Before-and-after page screenshots:
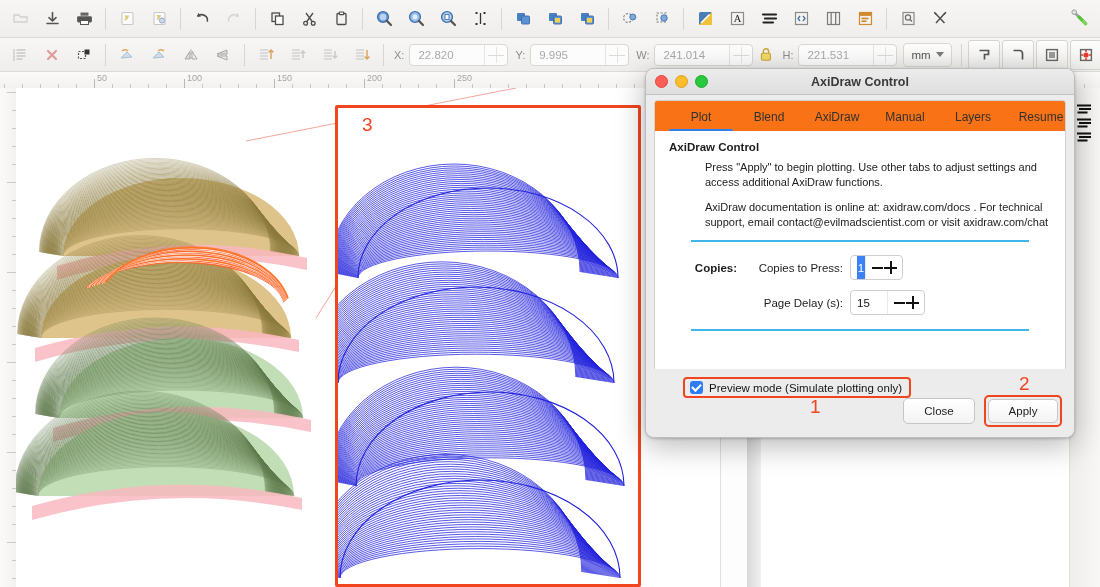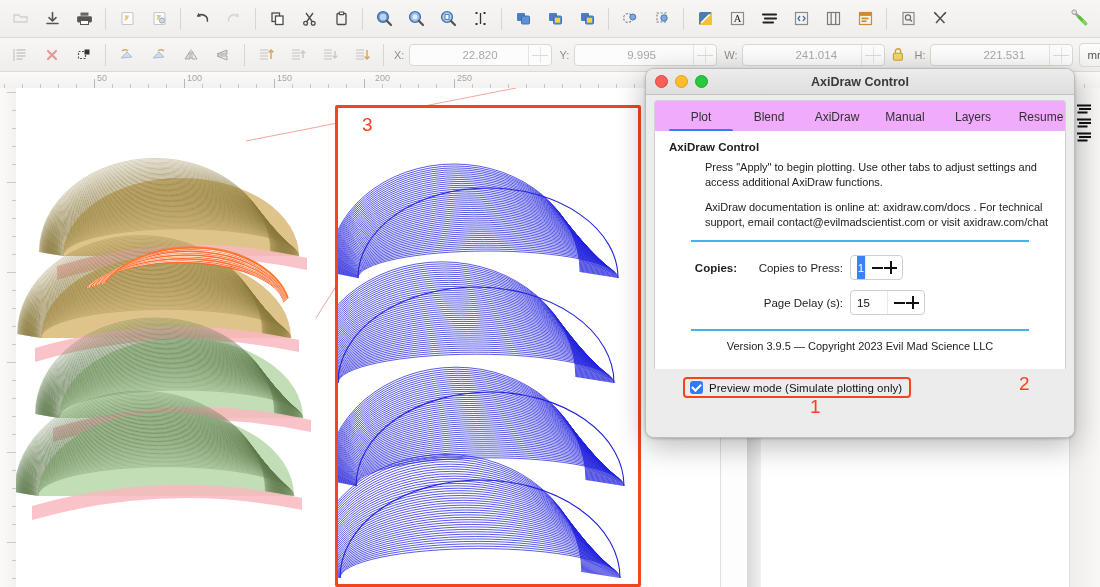"22.820" .spin .val { margin-left: 44px -> none }
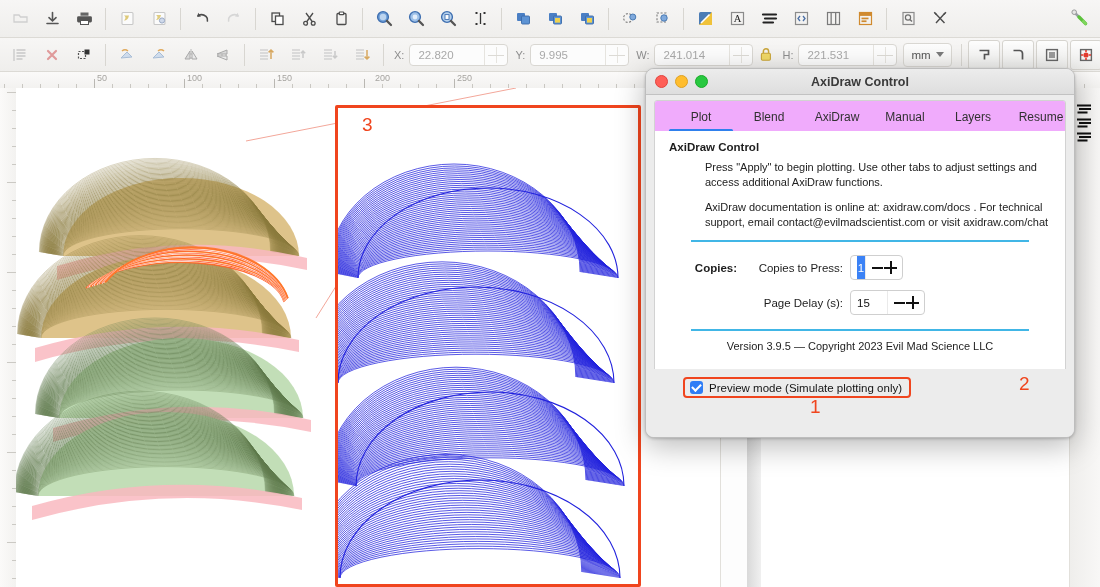"200" div.rlabel { left: 375px -> 367px }
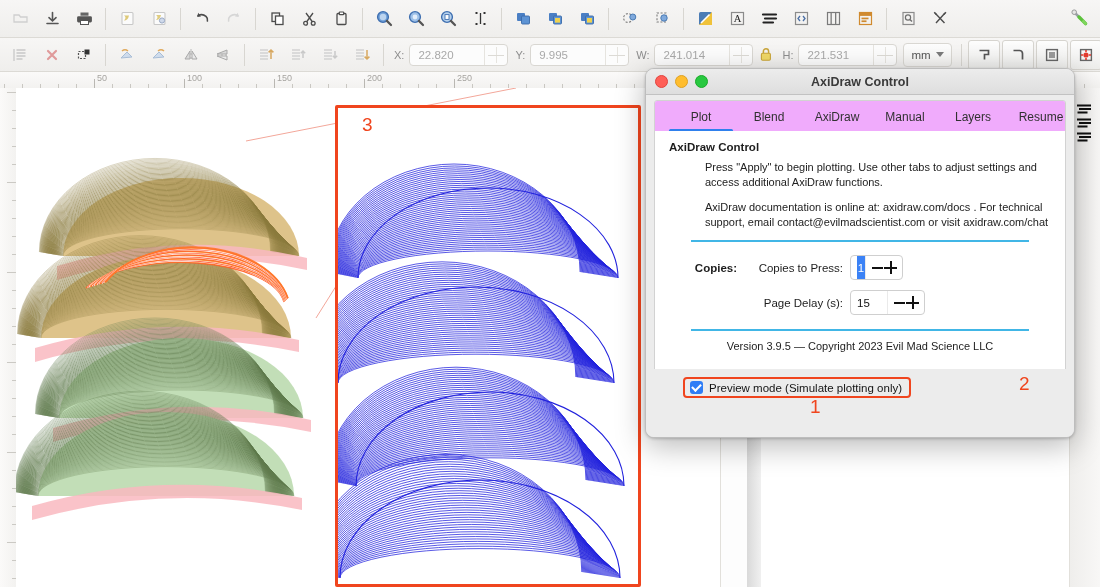"Plot" #tabbar { background: #f0abfc -> #f97316 }
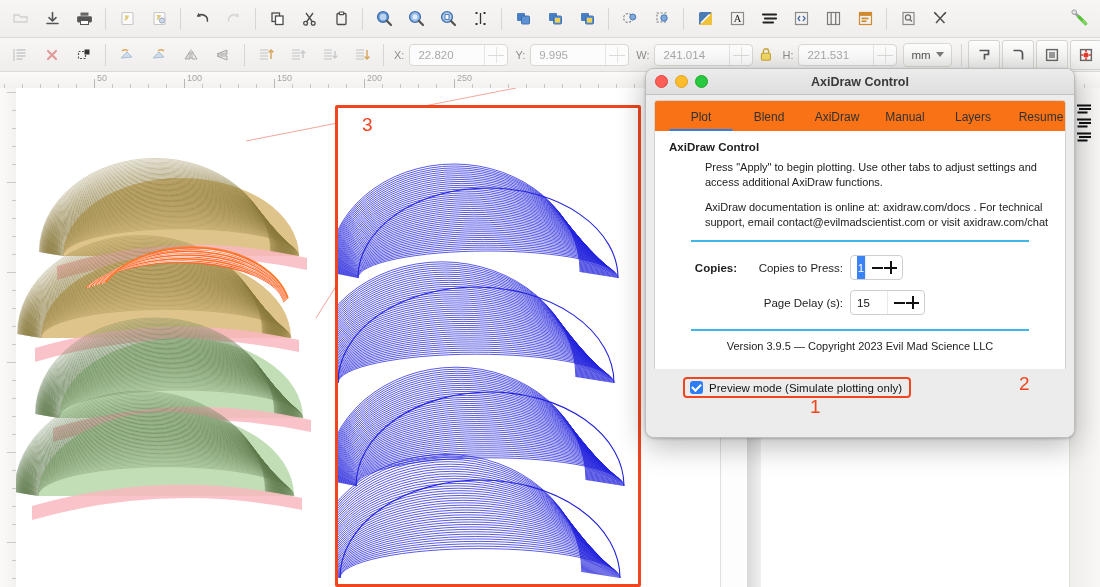"Version 3.9.5 — Copyright 2023" div { html: <div>Version 3.9.5 — Copyright 2023 Evil Mad Science LLC</div> -> none }
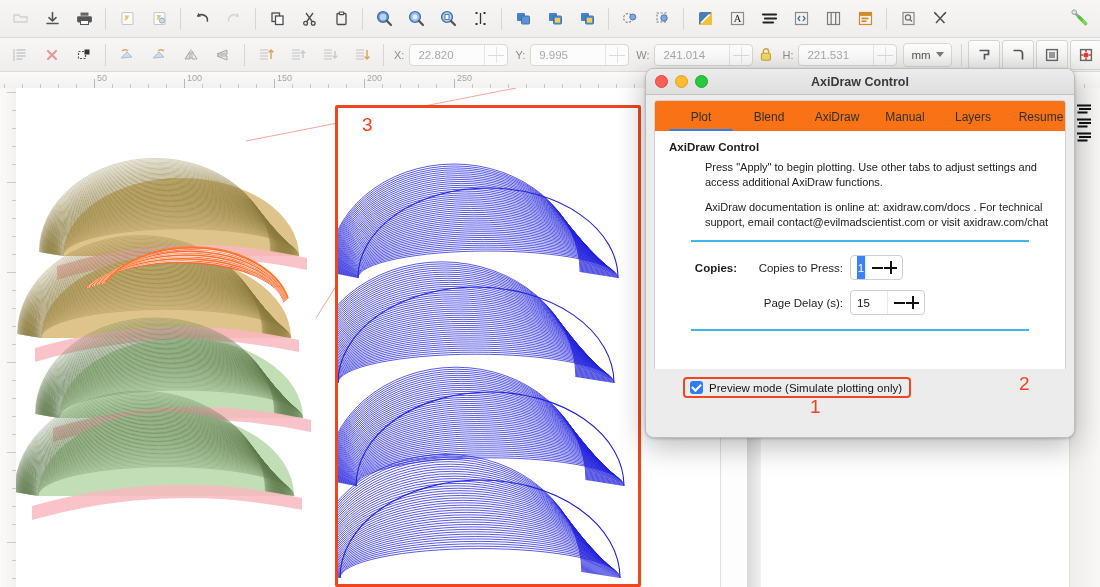"Close" div { html: none -> <div> <div>Close</div> <div> <div>Apply</div> </div> </div> }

■ What is expected ■
Output every record verbatim, skipping images.

■ Answer space ■
"22.820" .spin .val { margin-left: 44px -> none }
"200" div.rlabel { left: 375px -> 367px }
"Plot" #tabbar { background: #f0abfc -> #f97316 }
"Version 3.9.5 — Copyright 2023" div { html: <div>Version 3.9.5 — Copyright 2023 Evil Mad Science LLC</div> -> none }
"Close" div { html: none -> <div> <div>Close</div> <div> <div>Apply</div> </div> </div> }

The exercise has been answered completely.